▶ **Work task**: Using the listing below, retype exactly the lines starting at the one with "Mopar 68340175AB: 1 for 109.69 -> none" and ending at the one with "total: 4073.05 -> 4067.68", and include both.

▶ **Data**:
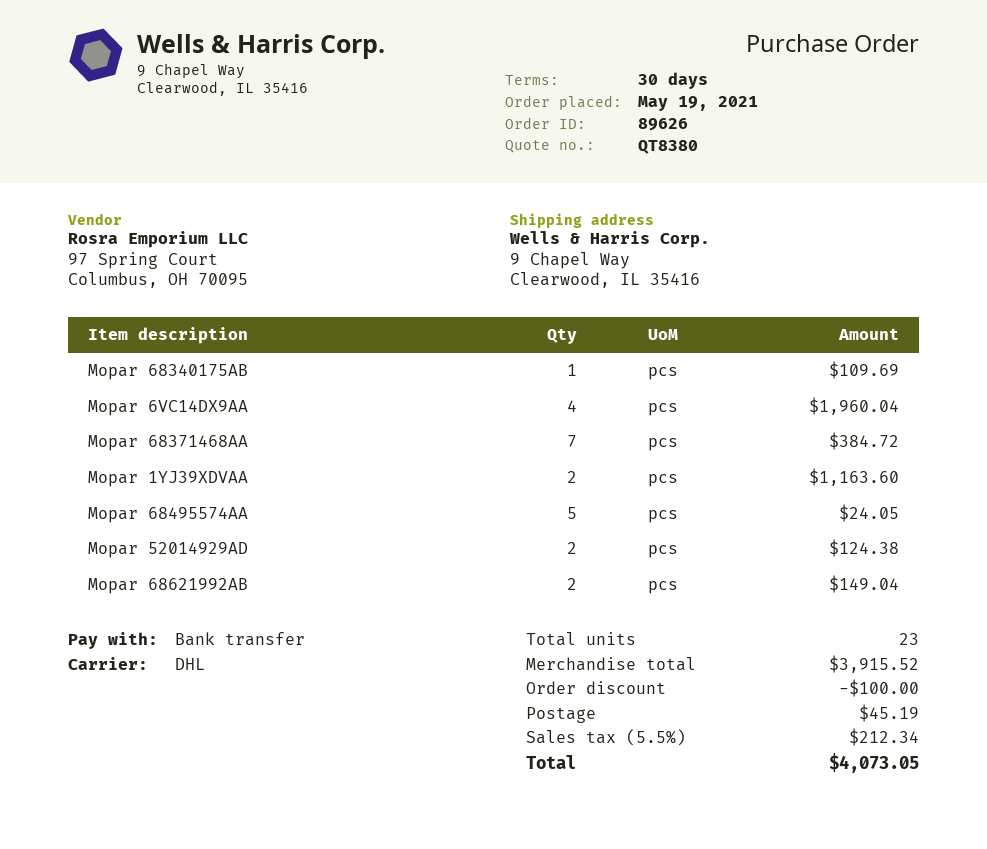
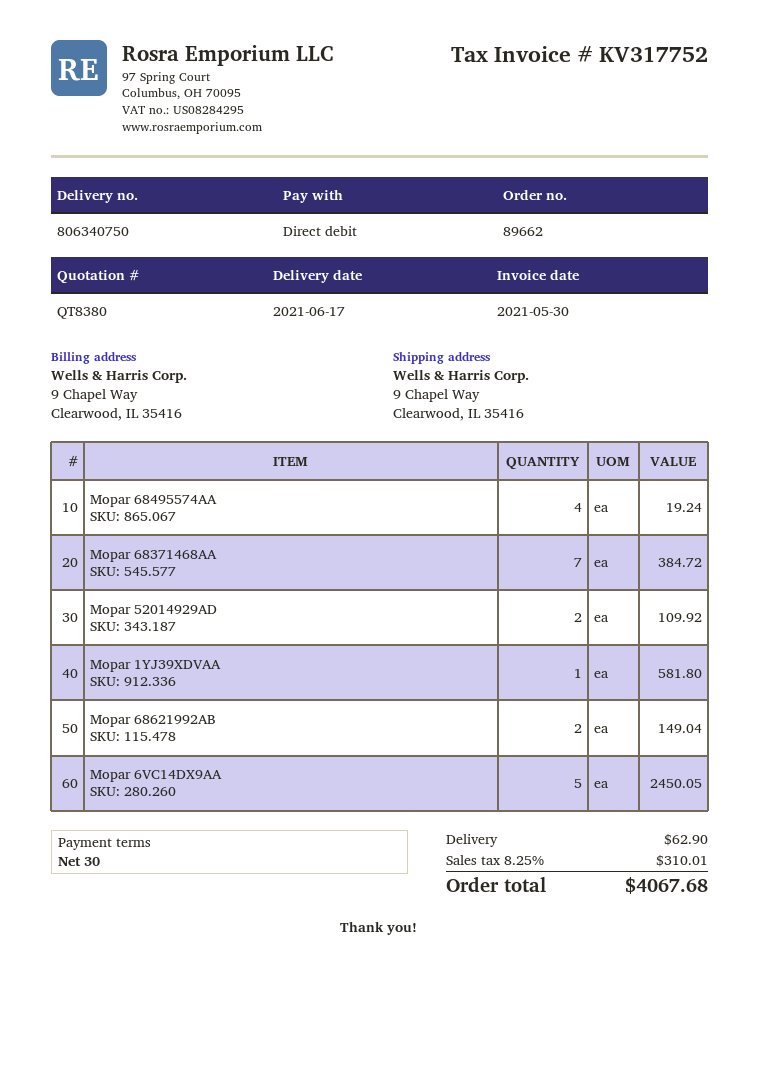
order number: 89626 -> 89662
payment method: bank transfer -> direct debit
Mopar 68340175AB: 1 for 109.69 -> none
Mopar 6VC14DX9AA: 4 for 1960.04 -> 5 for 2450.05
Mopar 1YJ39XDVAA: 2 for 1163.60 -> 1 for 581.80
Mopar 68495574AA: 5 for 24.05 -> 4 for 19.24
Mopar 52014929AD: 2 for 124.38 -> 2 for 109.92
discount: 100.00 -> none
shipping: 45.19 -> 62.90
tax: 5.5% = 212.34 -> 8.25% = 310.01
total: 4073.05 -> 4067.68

* * *

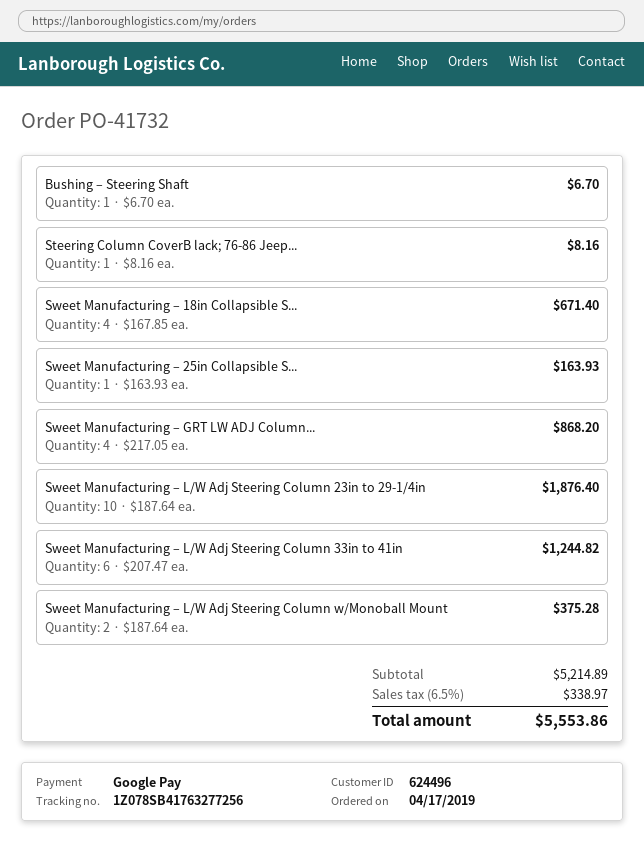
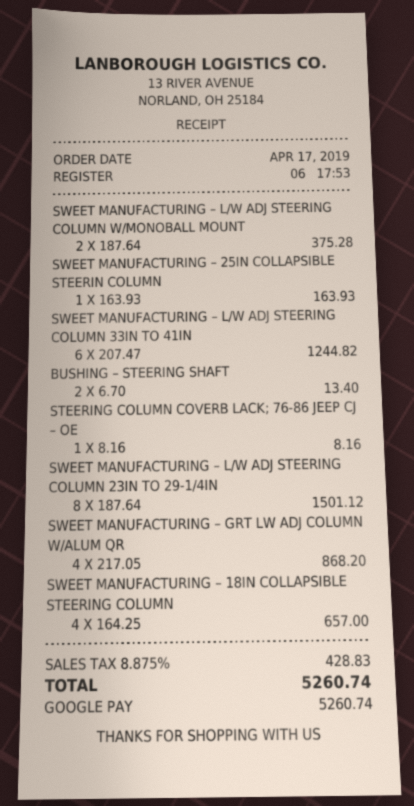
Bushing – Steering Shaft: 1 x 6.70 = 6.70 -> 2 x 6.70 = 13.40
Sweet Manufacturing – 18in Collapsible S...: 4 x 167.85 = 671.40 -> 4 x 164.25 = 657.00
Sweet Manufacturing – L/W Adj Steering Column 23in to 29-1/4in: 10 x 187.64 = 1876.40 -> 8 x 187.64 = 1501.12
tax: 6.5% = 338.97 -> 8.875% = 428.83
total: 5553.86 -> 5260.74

▶ **The answer**:
Mopar 68340175AB: 1 for 109.69 -> none
Mopar 6VC14DX9AA: 4 for 1960.04 -> 5 for 2450.05
Mopar 1YJ39XDVAA: 2 for 1163.60 -> 1 for 581.80
Mopar 68495574AA: 5 for 24.05 -> 4 for 19.24
Mopar 52014929AD: 2 for 124.38 -> 2 for 109.92
discount: 100.00 -> none
shipping: 45.19 -> 62.90
tax: 5.5% = 212.34 -> 8.25% = 310.01
total: 4073.05 -> 4067.68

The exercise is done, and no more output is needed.